:: Excerpted data ::
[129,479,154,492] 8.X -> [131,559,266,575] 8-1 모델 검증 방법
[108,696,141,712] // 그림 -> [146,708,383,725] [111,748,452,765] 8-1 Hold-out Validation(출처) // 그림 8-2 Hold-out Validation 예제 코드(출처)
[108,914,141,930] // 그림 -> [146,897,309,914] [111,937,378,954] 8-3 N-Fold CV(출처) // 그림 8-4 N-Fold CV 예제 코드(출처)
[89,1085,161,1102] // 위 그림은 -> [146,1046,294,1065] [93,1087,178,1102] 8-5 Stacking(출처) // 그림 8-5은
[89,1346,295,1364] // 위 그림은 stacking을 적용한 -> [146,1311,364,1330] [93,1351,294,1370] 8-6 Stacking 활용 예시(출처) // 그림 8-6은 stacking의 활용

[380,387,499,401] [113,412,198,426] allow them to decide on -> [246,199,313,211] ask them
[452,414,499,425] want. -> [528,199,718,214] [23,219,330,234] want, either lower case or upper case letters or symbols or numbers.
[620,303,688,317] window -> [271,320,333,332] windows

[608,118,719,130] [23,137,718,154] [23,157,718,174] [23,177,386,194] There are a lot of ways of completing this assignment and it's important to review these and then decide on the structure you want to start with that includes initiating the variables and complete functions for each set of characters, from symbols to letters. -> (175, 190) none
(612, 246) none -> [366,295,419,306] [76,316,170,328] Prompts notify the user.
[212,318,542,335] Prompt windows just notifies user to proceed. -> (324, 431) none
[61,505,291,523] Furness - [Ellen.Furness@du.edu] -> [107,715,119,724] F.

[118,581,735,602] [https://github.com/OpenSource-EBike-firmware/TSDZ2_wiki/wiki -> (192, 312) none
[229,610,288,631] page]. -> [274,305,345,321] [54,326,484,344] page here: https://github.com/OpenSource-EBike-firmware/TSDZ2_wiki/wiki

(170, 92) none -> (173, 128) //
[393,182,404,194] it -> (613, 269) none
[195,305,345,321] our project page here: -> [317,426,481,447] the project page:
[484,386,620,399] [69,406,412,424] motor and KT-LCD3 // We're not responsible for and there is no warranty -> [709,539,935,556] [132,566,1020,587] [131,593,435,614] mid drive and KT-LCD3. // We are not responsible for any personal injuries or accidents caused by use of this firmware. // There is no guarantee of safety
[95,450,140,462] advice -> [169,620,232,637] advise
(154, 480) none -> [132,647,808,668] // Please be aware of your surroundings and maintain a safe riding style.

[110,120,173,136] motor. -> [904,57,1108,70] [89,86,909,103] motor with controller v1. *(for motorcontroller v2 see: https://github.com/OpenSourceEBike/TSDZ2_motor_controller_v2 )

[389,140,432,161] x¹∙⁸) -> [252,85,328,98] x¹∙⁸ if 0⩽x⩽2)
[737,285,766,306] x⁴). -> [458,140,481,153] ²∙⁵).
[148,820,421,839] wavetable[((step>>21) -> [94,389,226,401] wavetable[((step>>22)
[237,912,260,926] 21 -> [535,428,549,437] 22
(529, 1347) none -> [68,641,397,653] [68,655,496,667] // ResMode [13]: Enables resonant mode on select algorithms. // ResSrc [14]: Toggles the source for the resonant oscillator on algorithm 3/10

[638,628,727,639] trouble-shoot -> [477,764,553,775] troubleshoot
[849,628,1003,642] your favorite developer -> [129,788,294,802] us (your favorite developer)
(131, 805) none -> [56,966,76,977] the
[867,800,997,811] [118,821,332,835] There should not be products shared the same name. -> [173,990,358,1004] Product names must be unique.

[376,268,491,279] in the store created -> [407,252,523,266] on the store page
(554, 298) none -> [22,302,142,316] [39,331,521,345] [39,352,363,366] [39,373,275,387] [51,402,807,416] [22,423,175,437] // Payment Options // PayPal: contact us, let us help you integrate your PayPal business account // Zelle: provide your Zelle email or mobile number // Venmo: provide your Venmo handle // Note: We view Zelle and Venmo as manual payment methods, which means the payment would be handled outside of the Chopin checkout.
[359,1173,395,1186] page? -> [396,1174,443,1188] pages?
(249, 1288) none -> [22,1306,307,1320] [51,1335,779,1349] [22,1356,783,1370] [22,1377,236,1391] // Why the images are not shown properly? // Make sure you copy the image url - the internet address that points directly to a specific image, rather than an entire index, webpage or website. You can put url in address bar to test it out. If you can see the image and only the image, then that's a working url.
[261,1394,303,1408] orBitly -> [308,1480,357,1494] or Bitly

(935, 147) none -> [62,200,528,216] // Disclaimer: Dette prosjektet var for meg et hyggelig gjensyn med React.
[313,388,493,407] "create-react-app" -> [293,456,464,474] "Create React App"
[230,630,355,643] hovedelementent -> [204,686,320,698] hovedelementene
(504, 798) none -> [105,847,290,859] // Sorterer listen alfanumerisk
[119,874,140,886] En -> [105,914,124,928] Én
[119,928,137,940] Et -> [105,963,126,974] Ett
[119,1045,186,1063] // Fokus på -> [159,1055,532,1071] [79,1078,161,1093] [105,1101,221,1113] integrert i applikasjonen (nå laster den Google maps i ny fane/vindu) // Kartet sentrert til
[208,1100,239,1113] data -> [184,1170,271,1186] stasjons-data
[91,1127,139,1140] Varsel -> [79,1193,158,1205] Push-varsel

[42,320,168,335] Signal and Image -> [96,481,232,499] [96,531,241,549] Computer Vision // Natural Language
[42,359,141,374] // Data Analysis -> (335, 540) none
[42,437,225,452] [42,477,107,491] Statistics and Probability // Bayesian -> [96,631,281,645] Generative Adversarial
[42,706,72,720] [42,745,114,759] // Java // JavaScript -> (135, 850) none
:::
• Work request: Taking the records above, retype every line from the one with "(935, 147) none" down to the one with "(504, 798) none", exactly and with nothing else.

• Your solution:
(935, 147) none -> [62,200,528,216] // Disclaimer: Dette prosjektet var for meg et hyggelig gjensyn med React.
[313,388,493,407] "create-react-app" -> [293,456,464,474] "Create React App"
[230,630,355,643] hovedelementent -> [204,686,320,698] hovedelementene
(504, 798) none -> [105,847,290,859] // Sorterer listen alfanumerisk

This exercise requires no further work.